Agent Registration only worked once

CheckMK Setup

I use OMD - Open Monitoring Distribution Version 2.2.0p16.cre hosted on Docker, i added my hosts into checkmk and now i wanted to configure services and monitoring agents. This is the first time trying version above 2.1, i´m already familiar with other Check_MK versions.

CONTAINER ID   IMAGE                           COMMAND                  CREATED        STATUS                    PORTS                                                                                                                                                                                                                                                        NAMES
ec9af386ec4b   checkmk/check-mk-raw:2.2.0p16   "/docker-entrypoint.…"   2 months ago   Up 21 minutes (healthy)   0.0.0.0:162->162/udp, :::162->162/udp, 0.0.0.0:514->514/tcp, :::514->514/tcp, 0.0.0.0:6563->6563/tcp, :::6563->6563/tcp, 0.0.0.0:514->514/udp, :::514->514/udp, 0.0.0.0:8000->8000/tcp, :::8000->8000/tcp, 6557/tcp, 0.0.0.0:80->5000/tcp, :::80->5000/tcp   monitoring

Error message

I was able to install the agent both on linux and windows server machines but i also wanted to register the agent. It worked once on a system, but on any other system that i tried later, it did not work.

I always get this error message on windows server:

PS C:\Program Files (x86)\checkmk\service> ./cmk-agent-ctl register --hostname PD_PD-RD --server 192.168.190.16 --site pd --user register
Attempting to register at 192.168.190.16, port 8000. Server certificate details:

PEM-encoded certificate:
-----BEGIN CERTIFICATE-----
...
-----END CERTIFICATE-----

Issued by:
        Site 'pd' local CA
Issued to:
        pd
Validity:
        From Tue, 12 Dec 2023 09:09:59 +0000
        To   Thu, 12 Dec 3022 09:09:59 +0000

Do you want to establish this connection? [Y/n]
> Y

Please enter password for 'register'
> i entered the correct password here

[2024-02-19 15:31:27.323087 +01:00] ERROR [cmk_agent_ctl] src\main.rs:29: Error registering existing host at https://192.168.190.16:8000/pd

Caused by:
    Request failed with code 500 Internal Server Error: Internal Server Error

User register is member of the agent_registration built-in role. It makes no difference giving the user admin privileges or changing the user to another admin account, error message stays the same.

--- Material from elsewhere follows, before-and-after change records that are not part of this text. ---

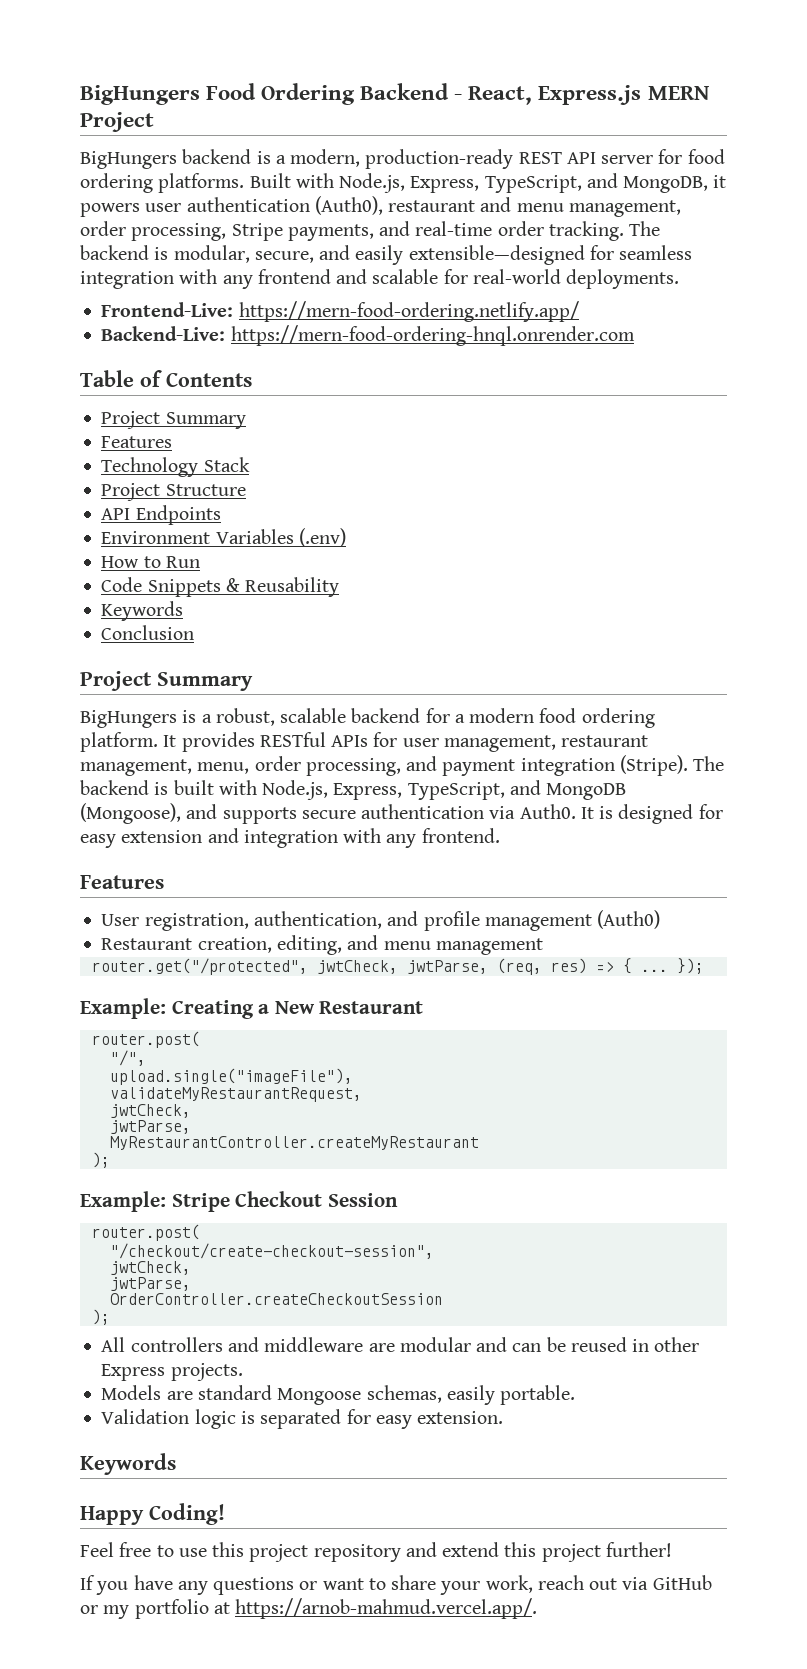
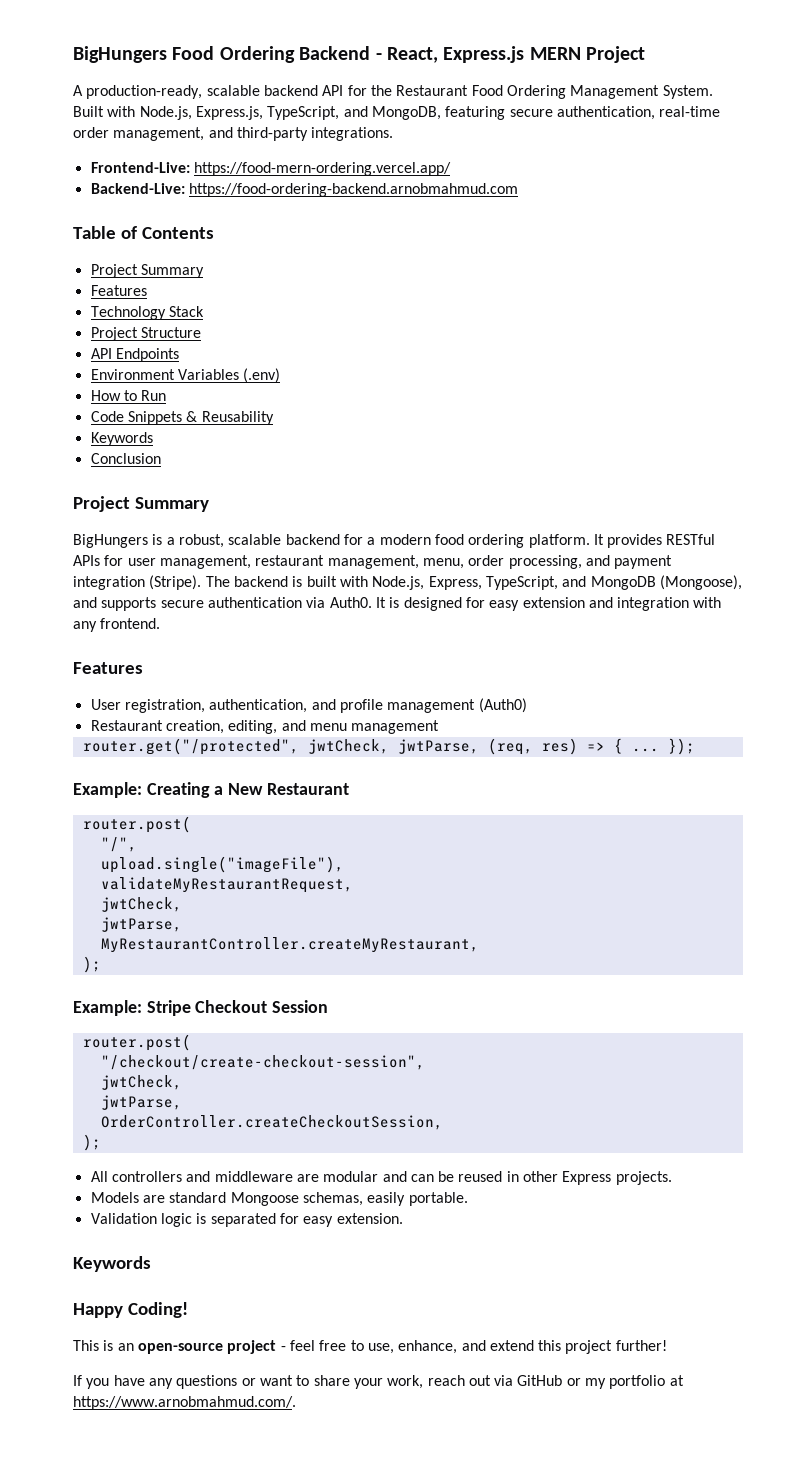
- BigHungers backend is a modern, production-ready REST API server for food ordering platforms.
+ A production-ready, scalable backend API for the Restaurant Food Ordering Management System.
- Built with Node.js, Express, TypeScript, and MongoDB, it powers user authentication (Auth0), restaurant and menu management, order processing, Stripe payments, and real-time order tracking. The backend is modular, secure, and easily extensible—designed for seamless integration with any frontend and scalable for real-world deployments.
+ Built with Node.js, Express.js, TypeScript, and MongoDB, featuring secure authentication, real-time order management, and third-party integrations.
- Frontend-Live: https://mern-food-ordering.netlify.app/
+ Frontend-Live: https://food-mern-ordering.vercel.app/
- Backend-Live: https://mern-food-ordering-hnql.onrender.com
+ Backend-Live: https://food-ordering-backend.arnobmahmud.com
- MyRestaurantController.createMyRestaurant
+ MyRestaurantController.createMyRestaurant,
- OrderController.createCheckoutSession
+ OrderController.createCheckoutSession,
- Feel free to use this project repository and extend this project further!
+ This is an open-source project - feel free to use, enhance, and extend this project further!
- If you have any questions or want to share your work, reach out via GitHub or my portfolio at https://arnob-mahmud.vercel.app/.
+ If you have any questions or want to share your work, reach out via GitHub or my portfolio at https://www.arnobmahmud.com/.

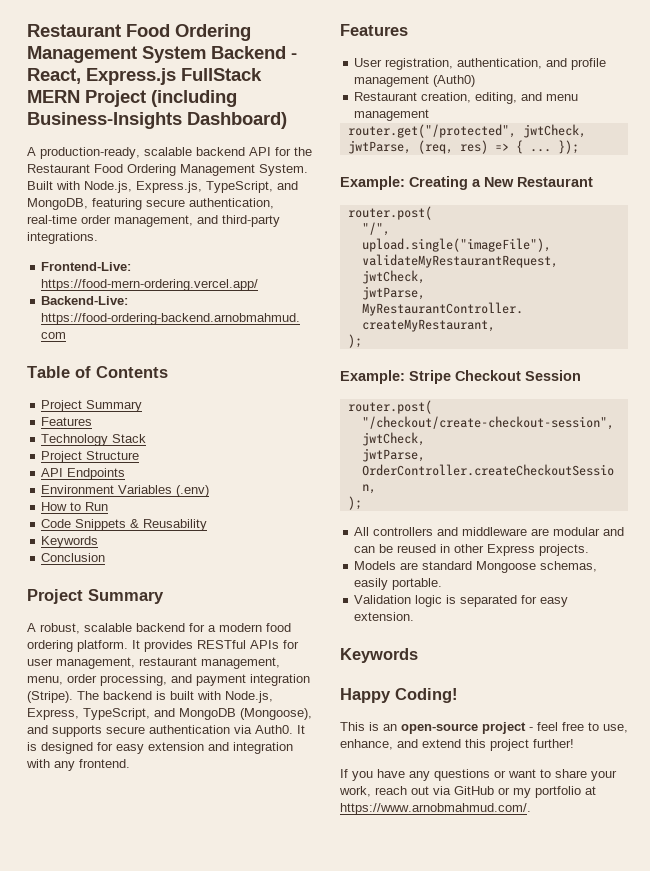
- BigHungers Food Ordering Backend - React, Express.js MERN Project
+ Restaurant Food Ordering Management System Backend - React, Express.js FullStack MERN Project (including Business-Insights Dashboard)
- BigHungers is a robust, scalable backend for a modern food ordering platform.
+ A robust, scalable backend for a modern food ordering platform.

My servers and the checkmk host are in the same subnet and can reach each other, so there is no firewall blocking inbetween. Error message also pops up on linux systems.

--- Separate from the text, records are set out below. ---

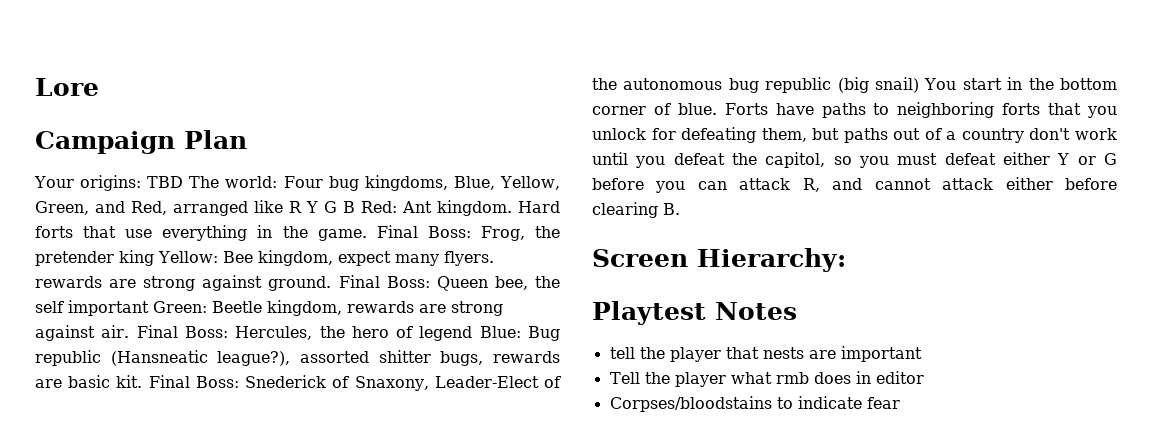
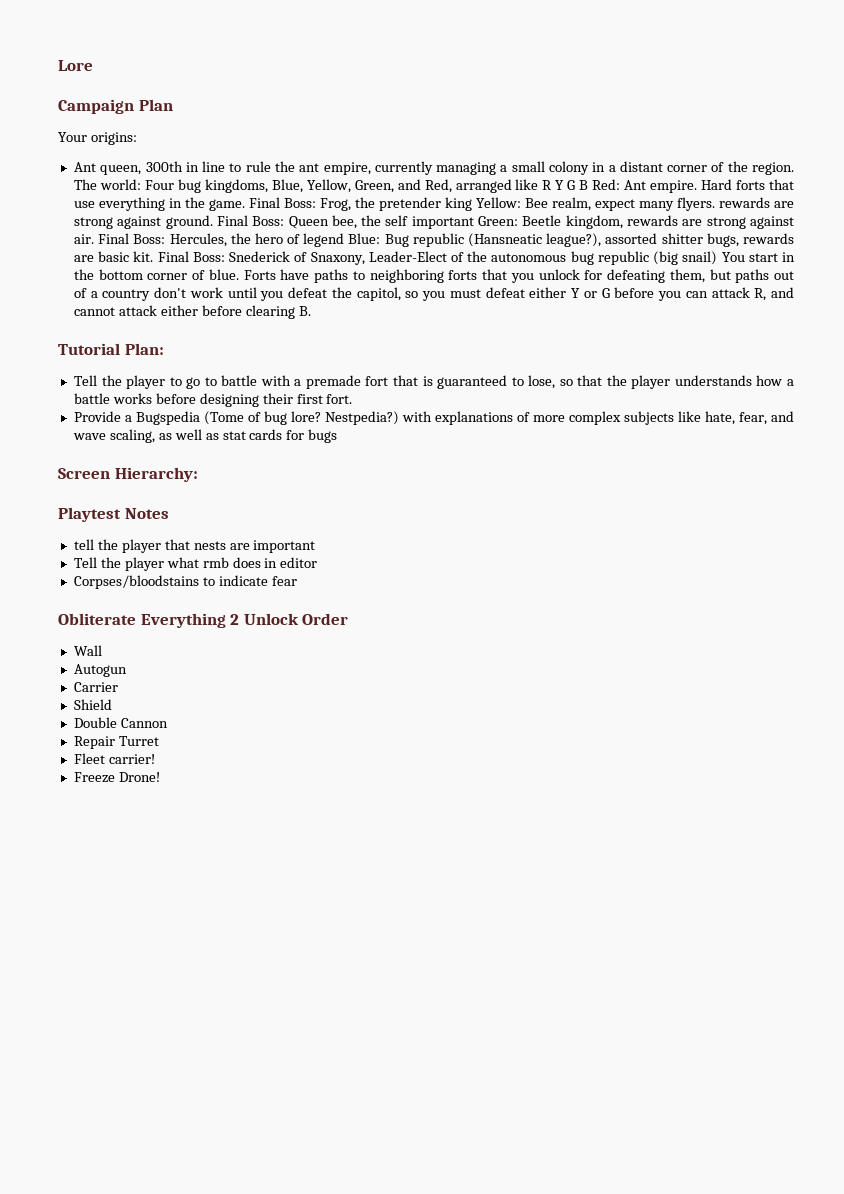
- Your origins: TBD The world: Four bug kingdoms, Blue, Yellow, Green, and Red, arranged like R Y G B Red: Ant kingdom.
+ Your origins:
+ Ant queen, 300th in line to rule the ant empire, currently managing a small colony in a distant corner of the region. The world: Four bug kingdoms, Blue, Yellow, Green, and Red, arranged like R Y G B Red: Ant empire.
- Final Boss: Frog, the pretender king Yellow: Bee kingdom, expect many flyers. rewards are strong against ground.
+ Final Boss: Frog, the pretender king Yellow: Bee realm, expect many flyers. rewards are strong against ground.
+ Tutorial Plan:
+ Tell the player to go to battle with a premade fort that is guaranteed to lose, so that the player understands how a battle works before designing their first fort.
+ Provide a Bugspedia (Tome of bug lore? Nestpedia?) with explanations of more complex subjects like hate, fear, and wave scaling, as well as stat cards for bugs
+ Obliterate Everything 2 Unlock Order
+ Wall
+ Autogun
+ Carrier
+ Shield
+ Double Cannon
+ Repair Turret
+ Fleet carrier!
+ Freeze Drone!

I only got it one time working, on the machine i tried first:

C:\Program Files (x86)\checkmk\service>cmk-agent-ctl.exe status
Version: 2.1.0p30
Agent socket: operational
IP allowlist: any


Connection: 192.168.190.16:8000/pd
        UUID: 0b7d0471-7f0b-4bc6-b1d1-07e041830cff
        Local:
                Connection type: pull-agent
                Certificate issuer: Site 'pd' agent signing CA
                Certificate validity: Mon, 19 Feb 2024 13:08:31 +0000 - Mon, 19 Feb 2029 13:08:31 +0000
        Remote:
                Connection type: pull-agent
                Registration state: operational
                Host name: PD_PD-Prm

Hi, can you check whether the log file “~/var/log/agent-receiver/error.log” contains further information on the “Internal Server Error”?

Hey, the file is empty

OMD[pd]:~$ cat ~/var/log/agent-receiver/error.log
OMD[pd]:~$ ls -l ~/var/log/agent-receiver/error.log
-rw-r----- 1 pd pd 0 Feb 20 00:00 /omd/sites/pd/var/log/agent-receiver/error.log

here is my site´s config

ADMIN_MAIL:
AGENT_RECEIVER: on
AGENT_RECEIVER_PORT: 8000
APACHE_MODE: own
APACHE_TCP_ADDR: 0.0.0.0
APACHE_TCP_PORT: 5000
AUTOSTART: on
CORE: nagios
LIVESTATUS_TCP: on
LIVESTATUS_TCP_ONLY_FROM: 0.0.0.0 ::/0
LIVESTATUS_TCP_PORT: 6563
LIVESTATUS_TCP_TLS: on
MKEVENTD: on
MKEVENTD_SNMPTRAP: off
MKEVENTD_SYSLOG: off
MKEVENTD_SYSLOG_TCP: off
MULTISITE_AUTHORISATION: on
MULTISITE_COOKIE_AUTH: on
PNP4NAGIOS: on
TMPFS: off

i also tried network_mode: host on my docker container, but the behavior does not change

Just to be sure, there is no error message in the older logs (error.log.1, error.log.2.gz etc.)? Depending on when you last tried it.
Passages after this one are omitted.